Freinage et sécurité à la hauteur
Côté partie-cycle, la moto adopte un cadre tubulaire moderne et un système de freinage à disque avec ABS. Ce point est essentiel : profiter d’un style vintage ne signifie pas renoncer à la sécurité. Le freinage se montre progressif et rassurant, notamment pour les motards moins expérimentés.
| Élément | Gold Star ancienne génération | Gold Star 650 actuelle |
|---|---|---|
| Moteur | Monocylindre refroidi par air | Monocylindre refroidi par liquide |
| Alimentation | Carburateur | Injection électronique |
| Freinage | Tambours | Disques avec ABS |
| Puissance | Environ 25 à 30 ch | 45 ch |
Panorama des moteurs BSA : du mono au tricylindre
Limiter BSA à la seule Gold Star serait réducteur.

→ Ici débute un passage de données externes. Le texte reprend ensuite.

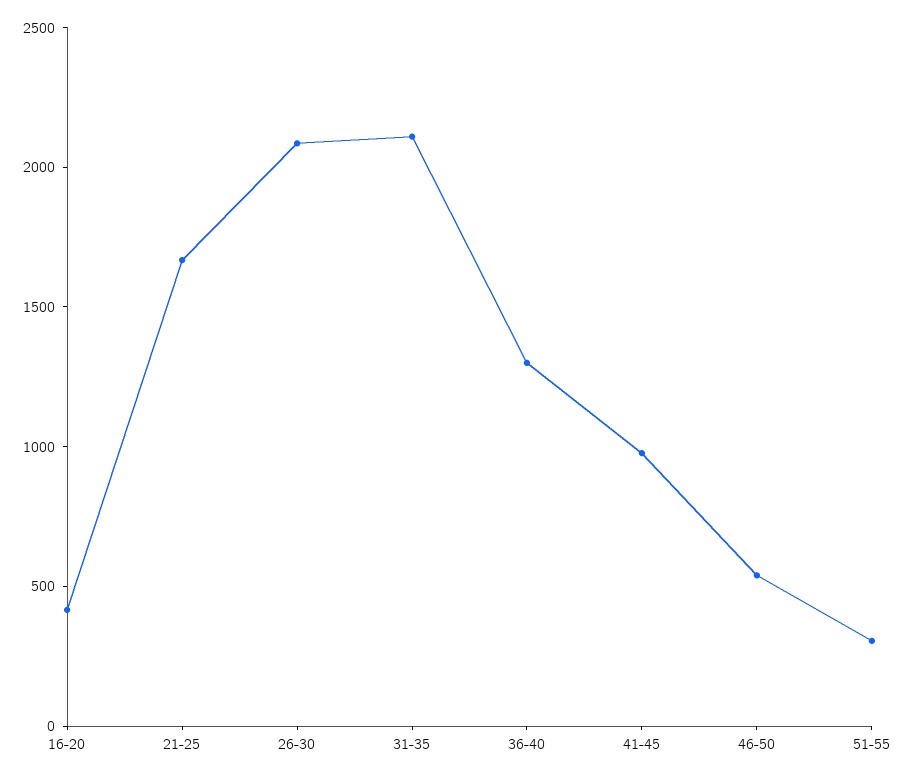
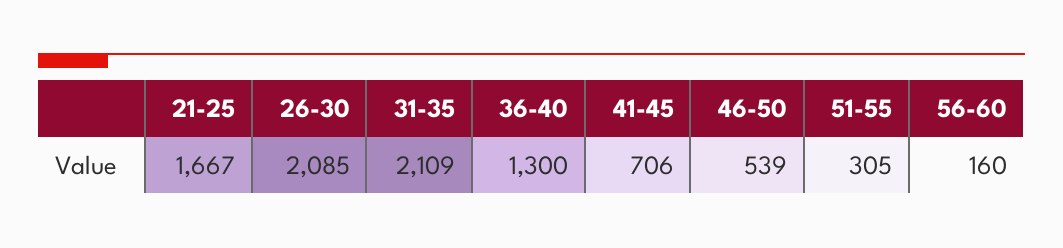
16-20: 400 -> none
41-45: 1000 -> 706
56-60: none -> 160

La marque a exploré plusieurs architectures mécaniques au fil des décennies.
Les modèles populaires et utilitaires
La Bantam, petite cylindrée deux-temps, a longtemps été une solution de mobilité abordable. Simple et économique, elle a accompagné des milliers d’usagers au quotidien.

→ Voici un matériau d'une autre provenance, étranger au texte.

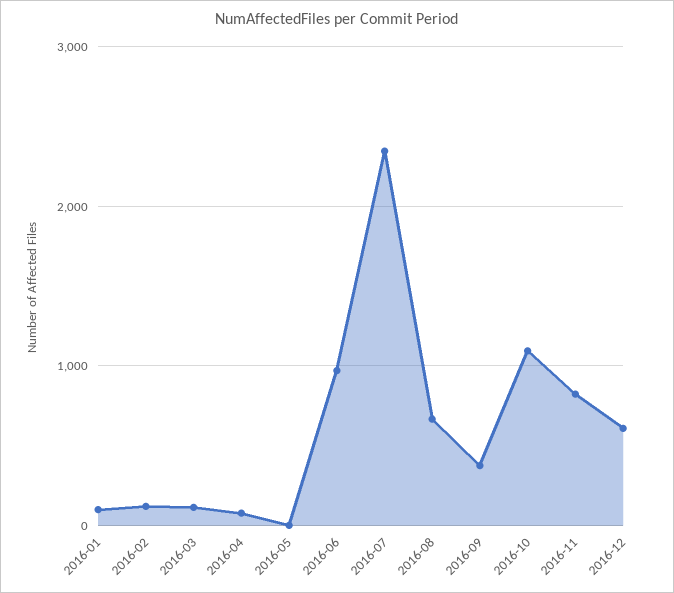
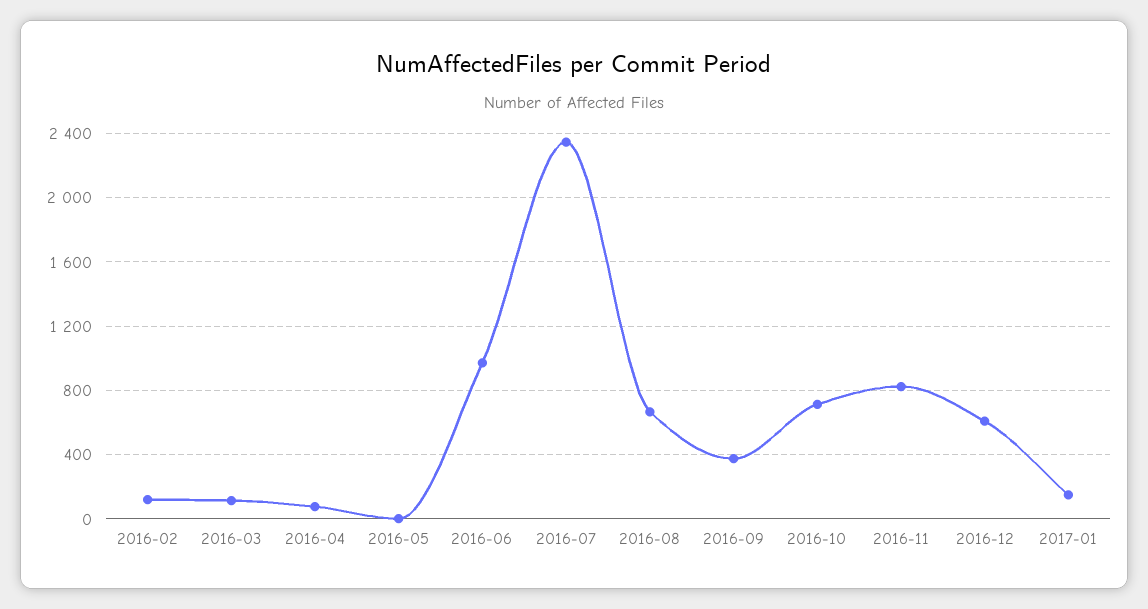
2016-01: 100 -> none
2016-10: 1100 -> 700
2017-01: none -> 150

À l’opposé, certaines machines comme la Golden Flash visaient le tourisme routier, tandis que la Rocket 3, avec son tricylindre de 741 cm3 développant près de 60 chevaux, représentait le sommet de la performance britannique à la fin des années 1960.
BSA a même expérimenté des solutions plus atypiques, preuve d’une vraie volonté d’innovation technique, même dans des périodes plus délicates.

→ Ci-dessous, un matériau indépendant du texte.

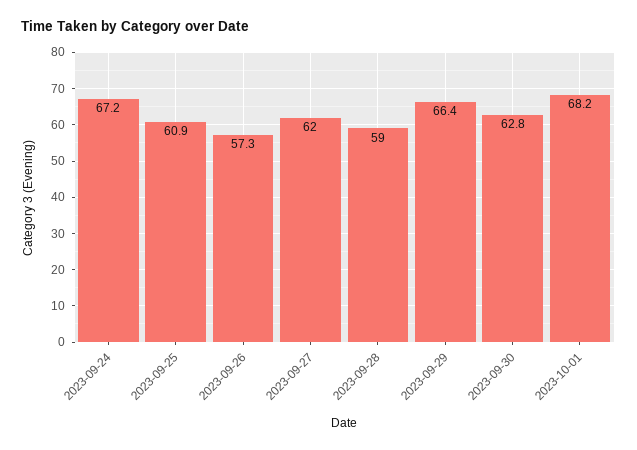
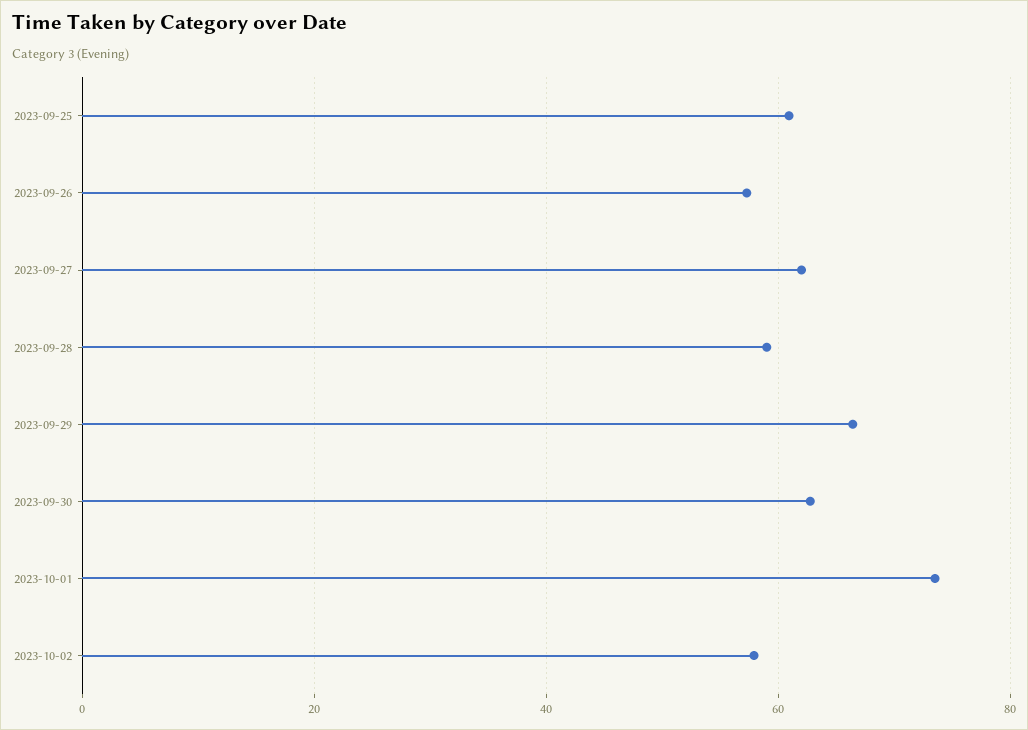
2023-09-24: 67.2 -> none
2023-10-01: 68.2 -> 74
2023-10-02: none -> 58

Acheter et entretenir une BSA aujourd’hui
Deux approches s’offrent à vous : acquérir un modèle de collection ou se tourner vers la Gold Star 650 moderne.
Choisir une ancienne : vigilance et méthode
Sur le marché de l’occasion, l’authenticité reste un critère déterminant. La concordance des numéros de cadre et de moteur est essentielle pour préserver la valeur de la moto. Un historique clair et un entretien suivi sont des atouts majeurs.
L’entretien d’une BSA classique demande de la rigueur : vidanges régulières, contrôle de l’allumage, surveillance des joints et du circuit électrique. Des spécialistes proposent encore des pièces refabriquées de qualité, ce qui facilite la remise en état.
- Installer un allumage électronique pour améliorer la fiabilité
- Utiliser des joints modernes plus résistants
- Monter des pneus au look vintage mais à gomme actuelle
Essayer la Gold Star 650 moderne
Le réseau de distribution se développe progressivement en Europe. Il est généralement possible de réserver un essai afin de prendre la mesure du moteur et de l’ergonomie. C’est, à notre sens, la meilleure façon de vérifier si la position de conduite et le comportement correspondent à votre usage.
Des accessoires permettent de personnaliser la moto : selle monoplace, guidon plus sportif, bagagerie en cuir pour le voyage. L’essentiel reste de conserver un ensemble cohérent, fidèle à l’esprit d’origine.
Une légende qui retrouve la route
La renaissance de BSA ne relève pas seulement de la nostalgie. Elle témoigne d’un attachement profond à une certaine idée de la moto : une machine simple, expressive, que l’on entretient et que l’on comprend.
Avec la Gold Star 650, la marque propose une synthèse intéressante entre charme d’antan et standards actuels. Pour ceux qui recherchent une moto au style affirmé, au moteur vivant et à l’usage accessible, c’est une proposition cohérente. Une manière de rouler différemment, sans précipitation, en savourant chaque kilomètre.